La nueva sede estaba muy por encima del presupuesto debido a todas las demandas de los caballeros.

Sin embargo, Reinhardt lo hizo posible utilizando sus propios fondos.

Por supuesto, no fue gratis; hizo que todos entrenaran hasta el agotamiento a partir del día siguiente.

Después de finalizar la inauguración, donde cortó la cinta y los caballeros inundaron el edificio, el gobernador y su secretaria se marcharon.

—¿Eh?

¿Ya no veo al Comandante Reinhardt?

—preguntó Kevin.

—¿Crees que el comandante está tan libre como tú?

No solo es un noble con altas cualificaciones y el comandante de una de las órdenes de los Siete Grandes Caballeros, sino también el Gobernador de Ciudad Nevada.

Por supuesto que está ocupado.

Quien hizo los comentarios sarcásticos fue Gwen.

—De todos modos, quítate de mi camino, necesito ver mi nueva habitación.

.

Distrito Norte, una nueva área bulliciosa de la ciudad que todavía estaba en construcción.

Nuevas tiendas y establecimientos se abrían aquí aparentemente cada día.

En una tienda que rápidamente ganaba reputación, estaban el Gobernador y su nueva secretaria.

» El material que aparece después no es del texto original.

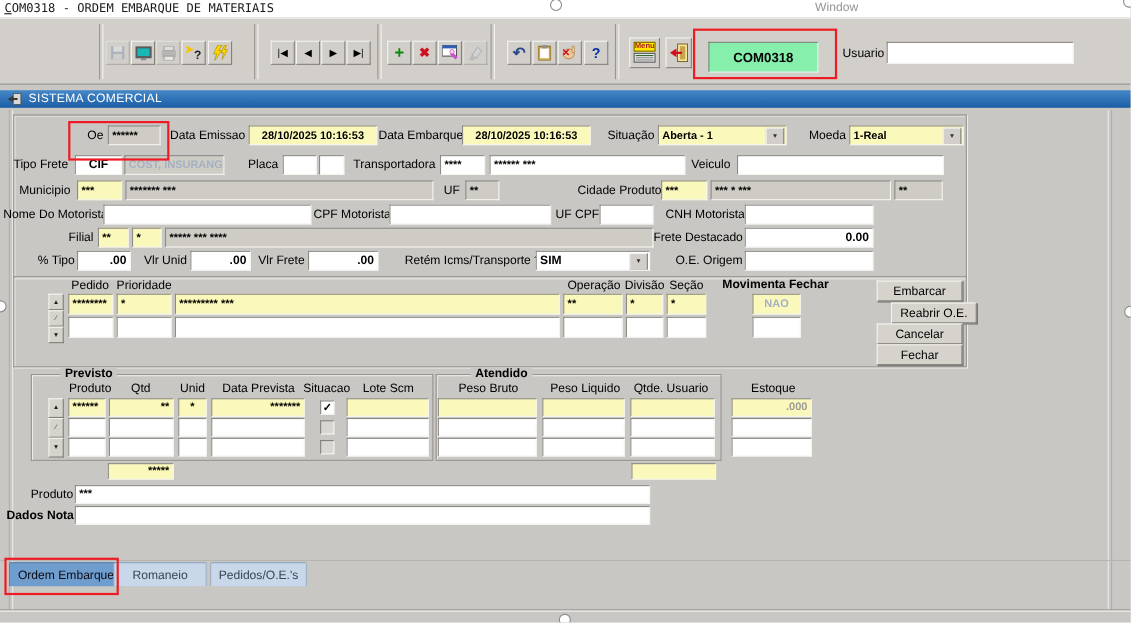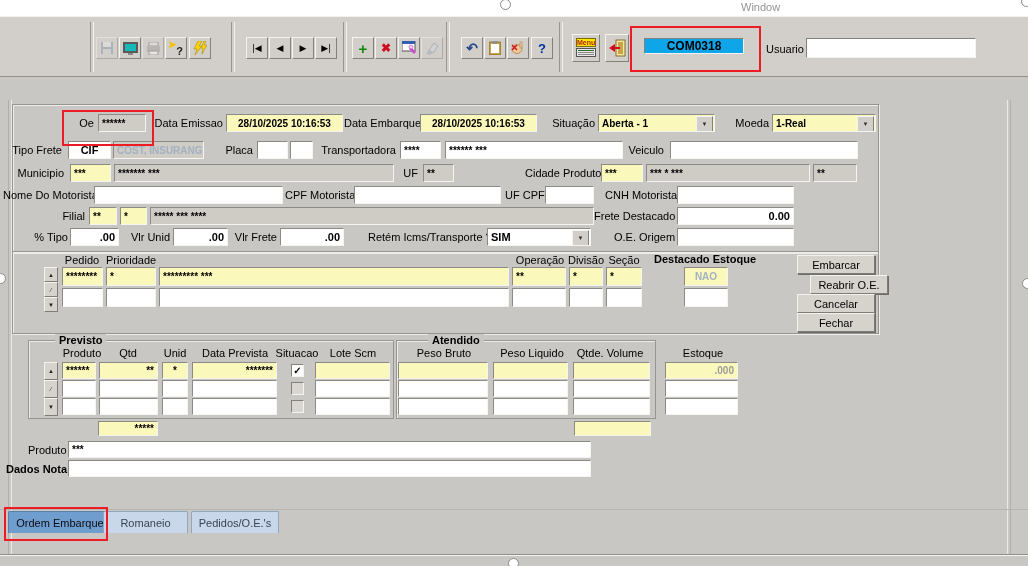"COM0318 - ORDEM EMBARQUE DE" span.title { html: none -> <span>COM0318 - ORDEM EMBARQUE DE MATERIAIS</span> }
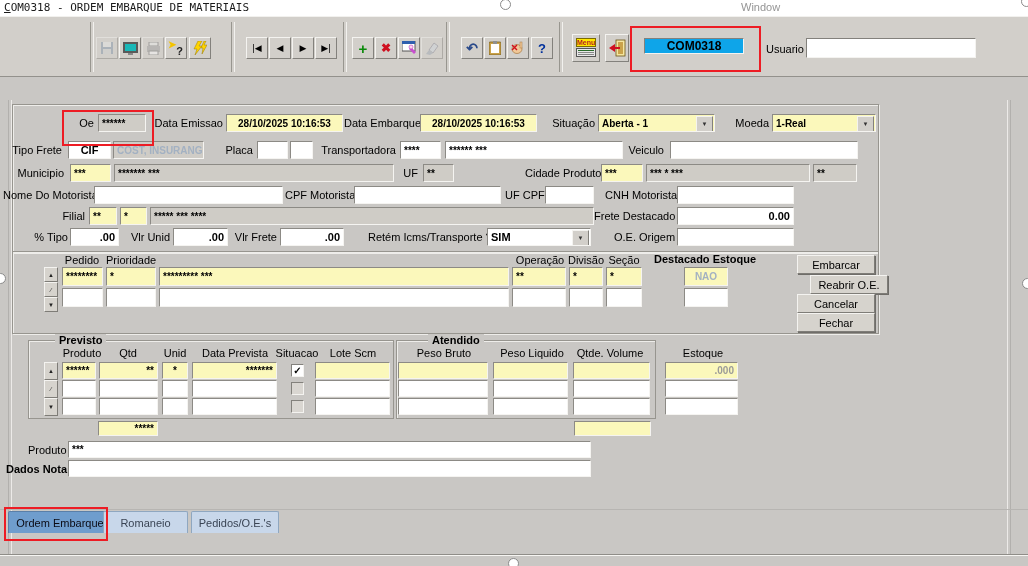"COM0318" .progcode { background: #0ea5e9 -> #86efac; height: 16px -> 28px }
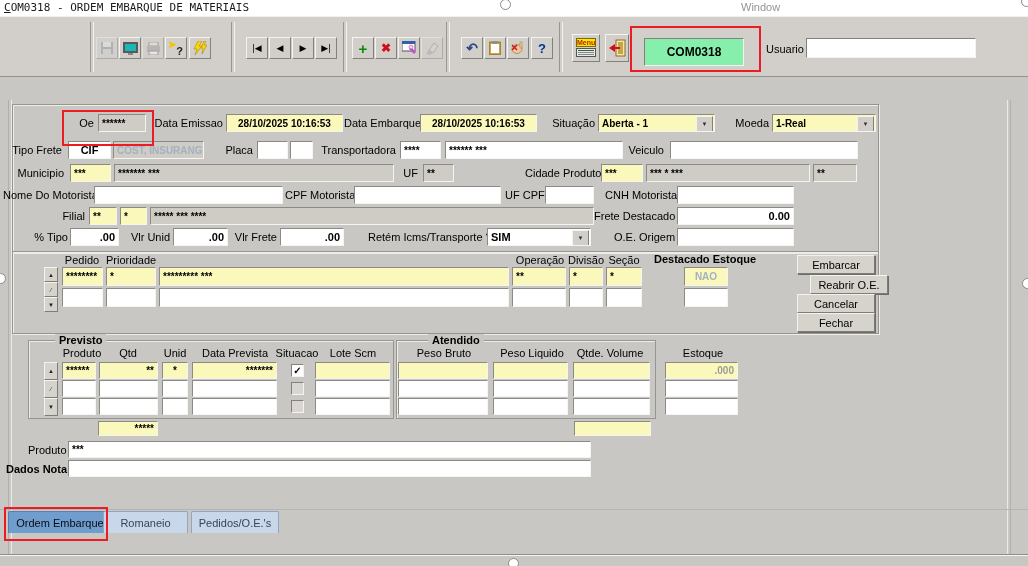"SISTEMA COMERCIAL" div.banner { html: none -> <div> <svg> <rect></rect> <polygon></polygon> </svg> <span>SISTEMA COMERCIAL</span> </div> }
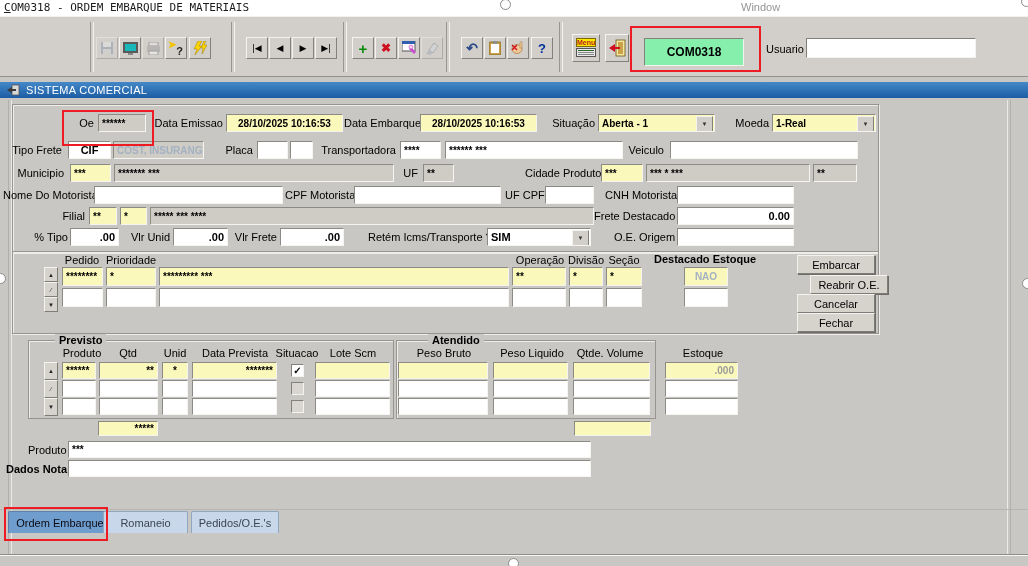"Destacado Estoque" span.lbl { text: Destacado Estoque -> Movimenta Fechar }
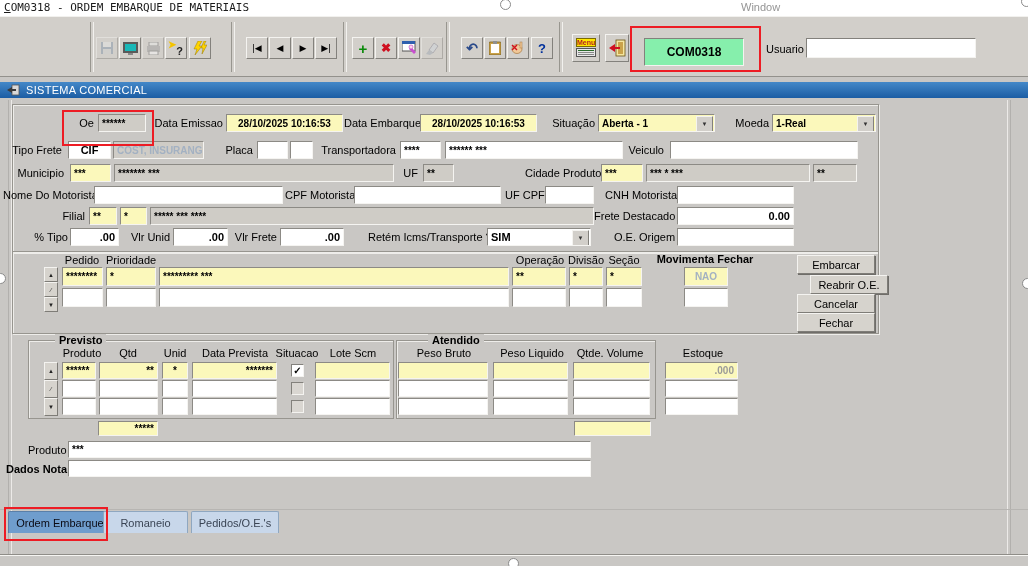"Qtde. Volume" span.lbl { text: Volume -> Usuario }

En sus manos tenían un vaso que contenía batidos de helado que eran el tema de conversación de la ciudad.

—Hm, no está mal.

¿Cómo se llama de nuevo?

—preguntó Reinhardt.

—El tuyo es Pezones y Leche.

Yo estoy tomando una Aventura Secreta de Batido —respondió Melissa.

Los nombres dados a los helados eran bastante peculiares, haciéndole preguntarse quién y por qué les habían dado esos nombres a los helados.

—Mmnn..

sorbo…

¡¡este también está bueno!!

Se lamió los labios, viéndose increíblemente refrescada.

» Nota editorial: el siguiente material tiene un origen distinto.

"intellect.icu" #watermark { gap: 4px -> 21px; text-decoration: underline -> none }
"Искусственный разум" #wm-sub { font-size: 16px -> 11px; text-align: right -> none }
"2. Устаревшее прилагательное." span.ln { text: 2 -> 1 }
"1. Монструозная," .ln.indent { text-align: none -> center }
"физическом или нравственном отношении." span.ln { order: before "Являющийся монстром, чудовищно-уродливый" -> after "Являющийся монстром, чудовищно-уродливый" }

Gracias al helado, su temperatura corporal volvió a la normalidad.

Tal vez era solo una gran fan del helado, o tal vez solo quería probar el sabor que él había pedido, pero la vio mirando de reojo su batido de helado.

—¿Quieres un poco?

—dijo sin pensar.

Un ligero tono rosado apareció en su rostro, y preguntó tímidamente:
—¿Está bien?

Bueno, su mesa ya era el centro de atención dado que él, el gobernador, y su secretaria estaban sentados allí disfrutando del helado.

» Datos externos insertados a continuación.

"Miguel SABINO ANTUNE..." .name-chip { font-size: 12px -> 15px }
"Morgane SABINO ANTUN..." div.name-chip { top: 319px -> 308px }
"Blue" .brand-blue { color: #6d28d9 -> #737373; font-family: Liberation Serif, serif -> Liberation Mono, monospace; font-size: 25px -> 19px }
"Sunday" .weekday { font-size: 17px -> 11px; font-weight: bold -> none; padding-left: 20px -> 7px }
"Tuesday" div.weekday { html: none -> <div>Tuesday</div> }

La visión de un hombre apuesto y una mujer hermosa disfrutando era un espectáculo en sí mismo después de todo.

Ya que ellos eran el tema de conversación, no vio nada malo en compartir su helado con ella.

Melissa abrió la boca y arqueó su cuerpo hacia adelante, sus intenciones claras.

Reinhardt tomó un poco del helado de su vaso y se lo dio con su cuchara.

—Mmm..

Mfffm…

No te equivocas.

Ese también está muy sabroso —ella parpadeó sorprendida.

Luego preguntó un poco tímidamente:
— ¿Quieres probar un poco del mío también?

Estaba hablando del helado en su mano.

Bueno, tenía curiosidad por saber cómo sabía, así que ¿por qué no?

Y así, Melissa le dio a probar su propio…

helado.

Hablando del sabor, realmente estaba bueno.

Había un sabor único en su Aventura Secreta de Batido que era diferente de su Pezones y Leche.

.

.

—Que tengan un buen día, señor Gobernador y también Señorita Secretaria.

Por favor, visítennos de nuevo —el dueño, feliz por su presencia, les despidió.

—Ahora bien, ¿volvemos?

—Sí.

Reinhardt agarró a Melissa como de costumbre y voló por el aire, hacia la mansión.

SALTO…

aterrizaron en el balcón de su oficina.

¿Por qué el balcón?

Esto fue una petición de Melissa.

Como no podía evitar que él la llevara por el aire de esa manera, al menos quería aterrizar en un lugar donde nadie pudiera verla.